UHS-I Logo - Ultra High Speed Class 1When it comes to SD cards, there a few terms you may see. Class is a relative gauge of minimum speed at which card is capable of reading and writing. Classes 2, 4, 6 and 10 are defined as minimum performance of 2, 4, 6 and 10 megabytes per second (MB/s) read and write. Today all these speeds are considered slow and any card you consider buying for the D7100 should be capable of Class 10. There are no defined classes beyond Class 10. Another term you sometimes see is a X rating, such as 600X. Lexar commonly uses these designations on their cards. The base measurement is the standard of CD-ROM 150 kilobytes per second (kB/s) which is 0.15MB/s. A 400X card can read and write at 60MB/s, while a 600X card is 90MB/s. One term you should pay attention to is Ultra High Speed (UHS) speed class. Currently the fastest cards available are UHS-I (also written UHS-1). Cards capable of UHS-I are able to transfer up to 50MB/s and recent variant of UHS-I called SDR104 allows speeds up to 104MB/s. SDR104 cards are still labeled UHS-I so you need to look at the actual speed designation on the card on the card or published by the manufacturer to know the maximum speed. These numbers are theoretical maximums, actual card performance may be slightly lower. Often the write speed of a card may be lower than the read speed. The Nikon D7100 is capable of UHS-1 including UHS104. Nikon has stated the D7100 can achieve a write speed of up to 99MB/s.

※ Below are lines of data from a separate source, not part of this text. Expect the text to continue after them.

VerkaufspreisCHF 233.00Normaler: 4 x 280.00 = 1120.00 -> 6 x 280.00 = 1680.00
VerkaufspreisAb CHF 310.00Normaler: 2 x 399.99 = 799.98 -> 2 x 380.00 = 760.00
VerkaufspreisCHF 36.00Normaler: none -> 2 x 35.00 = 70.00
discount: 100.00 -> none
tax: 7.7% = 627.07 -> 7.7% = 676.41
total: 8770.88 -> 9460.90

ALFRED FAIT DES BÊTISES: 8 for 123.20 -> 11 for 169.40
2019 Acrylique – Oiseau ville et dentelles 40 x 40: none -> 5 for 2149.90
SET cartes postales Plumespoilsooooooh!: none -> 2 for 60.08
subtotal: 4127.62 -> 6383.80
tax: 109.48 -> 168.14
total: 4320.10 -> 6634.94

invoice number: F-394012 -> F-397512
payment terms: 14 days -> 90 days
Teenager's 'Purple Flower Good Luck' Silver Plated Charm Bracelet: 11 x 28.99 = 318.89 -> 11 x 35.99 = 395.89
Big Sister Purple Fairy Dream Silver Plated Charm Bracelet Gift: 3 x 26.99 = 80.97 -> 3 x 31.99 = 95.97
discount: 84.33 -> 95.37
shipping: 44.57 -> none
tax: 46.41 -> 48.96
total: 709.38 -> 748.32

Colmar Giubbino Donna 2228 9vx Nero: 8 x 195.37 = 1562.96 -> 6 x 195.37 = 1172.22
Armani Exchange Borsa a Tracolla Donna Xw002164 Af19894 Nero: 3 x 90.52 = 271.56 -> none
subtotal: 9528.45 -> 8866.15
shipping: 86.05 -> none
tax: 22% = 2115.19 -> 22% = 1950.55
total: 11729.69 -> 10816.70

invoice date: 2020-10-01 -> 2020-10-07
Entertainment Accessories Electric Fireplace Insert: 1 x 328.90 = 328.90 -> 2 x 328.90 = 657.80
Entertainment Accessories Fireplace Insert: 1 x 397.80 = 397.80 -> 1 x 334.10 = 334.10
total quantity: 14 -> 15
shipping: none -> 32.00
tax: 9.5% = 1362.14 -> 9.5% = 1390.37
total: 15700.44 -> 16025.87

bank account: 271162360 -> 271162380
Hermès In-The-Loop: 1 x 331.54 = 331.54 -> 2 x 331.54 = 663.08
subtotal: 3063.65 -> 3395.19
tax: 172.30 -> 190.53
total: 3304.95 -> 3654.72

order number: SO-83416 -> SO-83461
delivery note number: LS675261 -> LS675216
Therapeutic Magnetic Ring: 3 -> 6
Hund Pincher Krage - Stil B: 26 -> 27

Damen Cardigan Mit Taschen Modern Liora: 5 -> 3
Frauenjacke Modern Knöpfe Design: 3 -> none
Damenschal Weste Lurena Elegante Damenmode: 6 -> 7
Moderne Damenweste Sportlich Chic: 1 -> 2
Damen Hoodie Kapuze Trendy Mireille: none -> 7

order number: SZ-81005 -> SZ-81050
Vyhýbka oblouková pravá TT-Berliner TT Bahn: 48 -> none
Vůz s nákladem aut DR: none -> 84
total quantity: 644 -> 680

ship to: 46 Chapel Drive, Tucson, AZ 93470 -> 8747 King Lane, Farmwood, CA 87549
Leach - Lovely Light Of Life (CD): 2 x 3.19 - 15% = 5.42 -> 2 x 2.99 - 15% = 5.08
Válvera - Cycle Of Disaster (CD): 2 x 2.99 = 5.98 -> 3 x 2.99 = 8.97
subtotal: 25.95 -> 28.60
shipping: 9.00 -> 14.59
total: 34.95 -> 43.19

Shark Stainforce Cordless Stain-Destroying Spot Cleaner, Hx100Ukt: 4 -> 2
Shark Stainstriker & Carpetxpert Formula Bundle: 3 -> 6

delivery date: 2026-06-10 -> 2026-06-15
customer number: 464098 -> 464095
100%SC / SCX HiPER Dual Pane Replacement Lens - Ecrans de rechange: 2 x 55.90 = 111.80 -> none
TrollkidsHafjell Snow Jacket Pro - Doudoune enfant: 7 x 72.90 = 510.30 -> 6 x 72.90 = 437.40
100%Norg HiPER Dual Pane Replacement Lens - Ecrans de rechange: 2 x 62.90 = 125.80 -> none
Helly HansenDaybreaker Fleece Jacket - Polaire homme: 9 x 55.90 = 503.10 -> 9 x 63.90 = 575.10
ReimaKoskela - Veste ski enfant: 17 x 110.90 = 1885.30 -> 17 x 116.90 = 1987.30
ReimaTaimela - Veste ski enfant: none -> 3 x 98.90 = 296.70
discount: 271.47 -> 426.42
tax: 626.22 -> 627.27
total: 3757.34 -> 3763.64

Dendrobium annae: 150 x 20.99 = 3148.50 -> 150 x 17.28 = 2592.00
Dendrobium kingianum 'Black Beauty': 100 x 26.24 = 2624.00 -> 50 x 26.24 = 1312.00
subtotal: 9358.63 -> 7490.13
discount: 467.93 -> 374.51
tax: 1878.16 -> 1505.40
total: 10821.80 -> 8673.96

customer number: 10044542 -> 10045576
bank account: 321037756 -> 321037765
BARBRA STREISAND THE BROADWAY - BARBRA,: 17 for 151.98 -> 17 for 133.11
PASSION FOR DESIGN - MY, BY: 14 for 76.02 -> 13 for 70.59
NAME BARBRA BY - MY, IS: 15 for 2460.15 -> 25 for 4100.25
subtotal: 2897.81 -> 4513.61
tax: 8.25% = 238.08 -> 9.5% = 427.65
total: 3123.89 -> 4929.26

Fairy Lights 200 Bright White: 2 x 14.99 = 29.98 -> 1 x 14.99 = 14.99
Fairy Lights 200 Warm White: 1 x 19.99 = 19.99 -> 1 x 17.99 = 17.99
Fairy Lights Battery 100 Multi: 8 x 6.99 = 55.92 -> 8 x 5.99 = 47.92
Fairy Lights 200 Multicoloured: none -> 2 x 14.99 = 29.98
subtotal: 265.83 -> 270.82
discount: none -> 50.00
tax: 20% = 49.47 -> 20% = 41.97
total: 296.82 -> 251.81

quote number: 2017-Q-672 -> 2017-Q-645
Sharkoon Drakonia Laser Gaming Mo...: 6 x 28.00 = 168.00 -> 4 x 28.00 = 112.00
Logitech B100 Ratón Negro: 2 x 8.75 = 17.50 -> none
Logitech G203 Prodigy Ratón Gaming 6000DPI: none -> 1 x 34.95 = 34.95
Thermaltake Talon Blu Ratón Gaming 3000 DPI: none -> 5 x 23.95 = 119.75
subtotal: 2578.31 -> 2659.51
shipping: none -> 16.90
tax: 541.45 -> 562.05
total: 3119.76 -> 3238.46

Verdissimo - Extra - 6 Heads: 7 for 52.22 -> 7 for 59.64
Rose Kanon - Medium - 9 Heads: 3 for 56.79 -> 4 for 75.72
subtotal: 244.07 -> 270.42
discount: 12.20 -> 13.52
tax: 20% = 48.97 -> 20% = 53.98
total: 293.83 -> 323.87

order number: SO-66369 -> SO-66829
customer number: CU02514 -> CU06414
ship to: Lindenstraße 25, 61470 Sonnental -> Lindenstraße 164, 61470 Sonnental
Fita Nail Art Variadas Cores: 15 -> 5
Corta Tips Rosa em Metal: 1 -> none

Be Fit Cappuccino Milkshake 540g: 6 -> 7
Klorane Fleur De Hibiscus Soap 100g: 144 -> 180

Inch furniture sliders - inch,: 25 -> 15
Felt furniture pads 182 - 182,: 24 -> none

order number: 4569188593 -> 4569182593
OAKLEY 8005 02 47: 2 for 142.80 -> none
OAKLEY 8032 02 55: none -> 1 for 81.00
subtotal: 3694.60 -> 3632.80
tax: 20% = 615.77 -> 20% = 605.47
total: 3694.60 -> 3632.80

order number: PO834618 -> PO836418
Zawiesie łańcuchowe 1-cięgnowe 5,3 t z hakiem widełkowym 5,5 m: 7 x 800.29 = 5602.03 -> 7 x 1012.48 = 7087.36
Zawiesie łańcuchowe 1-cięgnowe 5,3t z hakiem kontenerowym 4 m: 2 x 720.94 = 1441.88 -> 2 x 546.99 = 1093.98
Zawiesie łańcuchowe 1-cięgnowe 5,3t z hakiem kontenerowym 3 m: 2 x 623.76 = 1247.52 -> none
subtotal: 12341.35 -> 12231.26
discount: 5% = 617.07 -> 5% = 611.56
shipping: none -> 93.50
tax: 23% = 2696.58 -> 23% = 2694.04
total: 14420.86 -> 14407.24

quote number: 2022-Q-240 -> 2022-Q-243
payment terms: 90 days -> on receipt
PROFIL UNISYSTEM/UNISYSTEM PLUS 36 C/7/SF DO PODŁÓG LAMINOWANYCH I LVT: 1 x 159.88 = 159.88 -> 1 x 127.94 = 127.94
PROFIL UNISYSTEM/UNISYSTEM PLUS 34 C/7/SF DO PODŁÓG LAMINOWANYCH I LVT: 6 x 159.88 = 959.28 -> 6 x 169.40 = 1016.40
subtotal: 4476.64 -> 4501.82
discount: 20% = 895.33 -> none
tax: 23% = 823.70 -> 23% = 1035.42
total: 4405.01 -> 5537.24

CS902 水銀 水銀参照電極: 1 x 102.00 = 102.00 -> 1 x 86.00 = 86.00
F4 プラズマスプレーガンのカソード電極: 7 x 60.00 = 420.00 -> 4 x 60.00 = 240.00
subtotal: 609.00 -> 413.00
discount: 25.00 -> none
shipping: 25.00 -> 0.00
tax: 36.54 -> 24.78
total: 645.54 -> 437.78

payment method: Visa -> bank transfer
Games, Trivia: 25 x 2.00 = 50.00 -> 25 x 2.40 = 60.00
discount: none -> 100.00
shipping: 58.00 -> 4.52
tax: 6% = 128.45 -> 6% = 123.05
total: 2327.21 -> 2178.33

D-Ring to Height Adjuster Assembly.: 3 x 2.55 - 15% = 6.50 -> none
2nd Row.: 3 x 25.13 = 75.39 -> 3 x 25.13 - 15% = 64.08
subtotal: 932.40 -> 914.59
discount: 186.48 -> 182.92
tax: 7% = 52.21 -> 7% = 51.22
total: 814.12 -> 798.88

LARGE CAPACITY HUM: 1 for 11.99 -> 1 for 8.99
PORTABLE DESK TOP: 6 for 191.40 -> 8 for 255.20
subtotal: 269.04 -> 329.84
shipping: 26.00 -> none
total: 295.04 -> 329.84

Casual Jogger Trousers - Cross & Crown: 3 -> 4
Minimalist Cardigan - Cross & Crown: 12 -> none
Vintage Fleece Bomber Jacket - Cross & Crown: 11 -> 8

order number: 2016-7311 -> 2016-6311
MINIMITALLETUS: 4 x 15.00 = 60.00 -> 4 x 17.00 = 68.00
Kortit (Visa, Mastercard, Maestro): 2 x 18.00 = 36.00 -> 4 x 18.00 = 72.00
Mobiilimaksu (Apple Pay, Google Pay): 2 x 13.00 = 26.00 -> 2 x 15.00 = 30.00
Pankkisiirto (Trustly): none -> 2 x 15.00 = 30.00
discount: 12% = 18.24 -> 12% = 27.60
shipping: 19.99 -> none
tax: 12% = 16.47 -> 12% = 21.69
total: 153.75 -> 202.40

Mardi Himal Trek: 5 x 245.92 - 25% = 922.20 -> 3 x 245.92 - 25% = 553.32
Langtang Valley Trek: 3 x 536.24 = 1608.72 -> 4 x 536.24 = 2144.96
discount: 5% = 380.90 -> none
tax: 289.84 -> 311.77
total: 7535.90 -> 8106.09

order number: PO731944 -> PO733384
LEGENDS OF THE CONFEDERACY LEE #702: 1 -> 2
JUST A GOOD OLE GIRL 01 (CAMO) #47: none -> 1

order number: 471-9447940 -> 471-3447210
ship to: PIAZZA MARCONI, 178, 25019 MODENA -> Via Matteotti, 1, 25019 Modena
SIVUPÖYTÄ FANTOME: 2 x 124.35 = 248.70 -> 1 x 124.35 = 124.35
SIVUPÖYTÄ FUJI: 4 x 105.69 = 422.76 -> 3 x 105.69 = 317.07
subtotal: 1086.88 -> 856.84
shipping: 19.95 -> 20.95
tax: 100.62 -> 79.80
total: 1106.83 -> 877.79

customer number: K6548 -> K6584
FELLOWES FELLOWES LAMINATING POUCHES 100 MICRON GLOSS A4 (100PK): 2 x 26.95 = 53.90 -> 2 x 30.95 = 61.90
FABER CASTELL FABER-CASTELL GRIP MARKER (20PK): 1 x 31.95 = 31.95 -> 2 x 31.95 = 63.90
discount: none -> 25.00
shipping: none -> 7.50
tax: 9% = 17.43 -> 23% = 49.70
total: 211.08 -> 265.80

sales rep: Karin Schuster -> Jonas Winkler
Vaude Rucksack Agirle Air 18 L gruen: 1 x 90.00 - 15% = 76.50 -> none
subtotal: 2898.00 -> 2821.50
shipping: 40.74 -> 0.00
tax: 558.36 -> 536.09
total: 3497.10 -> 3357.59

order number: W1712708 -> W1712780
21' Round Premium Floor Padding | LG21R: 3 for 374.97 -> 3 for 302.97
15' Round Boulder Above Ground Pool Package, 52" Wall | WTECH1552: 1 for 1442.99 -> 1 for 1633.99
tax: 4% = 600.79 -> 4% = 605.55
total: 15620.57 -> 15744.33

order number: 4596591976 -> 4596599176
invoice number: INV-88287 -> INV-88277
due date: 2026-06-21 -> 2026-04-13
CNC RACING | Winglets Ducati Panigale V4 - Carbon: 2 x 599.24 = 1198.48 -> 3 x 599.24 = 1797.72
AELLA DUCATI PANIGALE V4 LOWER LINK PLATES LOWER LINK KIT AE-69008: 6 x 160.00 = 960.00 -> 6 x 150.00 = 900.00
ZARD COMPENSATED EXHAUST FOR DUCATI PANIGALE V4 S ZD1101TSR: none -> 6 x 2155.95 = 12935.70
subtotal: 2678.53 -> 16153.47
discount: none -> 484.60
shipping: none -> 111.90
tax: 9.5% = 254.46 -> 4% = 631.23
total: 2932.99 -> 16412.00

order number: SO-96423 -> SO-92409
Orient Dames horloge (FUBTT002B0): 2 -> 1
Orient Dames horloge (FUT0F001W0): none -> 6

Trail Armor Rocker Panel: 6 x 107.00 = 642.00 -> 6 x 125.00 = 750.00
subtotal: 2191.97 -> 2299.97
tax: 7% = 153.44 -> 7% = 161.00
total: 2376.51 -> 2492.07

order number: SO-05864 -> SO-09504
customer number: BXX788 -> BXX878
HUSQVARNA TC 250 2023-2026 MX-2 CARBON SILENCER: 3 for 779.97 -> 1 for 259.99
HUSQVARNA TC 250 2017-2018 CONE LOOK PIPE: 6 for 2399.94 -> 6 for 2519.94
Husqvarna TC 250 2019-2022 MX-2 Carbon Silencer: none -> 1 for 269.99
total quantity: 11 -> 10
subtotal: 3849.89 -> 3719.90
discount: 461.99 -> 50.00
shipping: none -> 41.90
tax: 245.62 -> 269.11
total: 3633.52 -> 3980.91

You will see cards labeled as Secure Digital (SD), High-capacity (SDHC) and extended-capacity (SDXC). These designations refer to the capacity of the card, with SD up to 4GB, SDHC from 4GB up to 32GB and SDXC greater than 32GB. You do not need to worry about this designation, all types are compatible with the Nikon D7100.

When shopping for SD cards for your D7100, look at the speed rating label in MB/s, such as 35MB/s, 45MB/s, 90MB/s or 95MB/s. These numbers are easy to compare, and are directly relevant to shooting performance because you will be shooting pictures with a relatively known file size. For example, when shooting RAW files 14-bit lossless compressed, your files will be around 29MB each. If your card is capable of write speeds of 35MB/s you could only write about one frame each second after the buffer is full, while a 90MB/s card operating at maximum speed could write up to 3 files per second. These are theoretical numbers, in real world tests cards are slightly slower.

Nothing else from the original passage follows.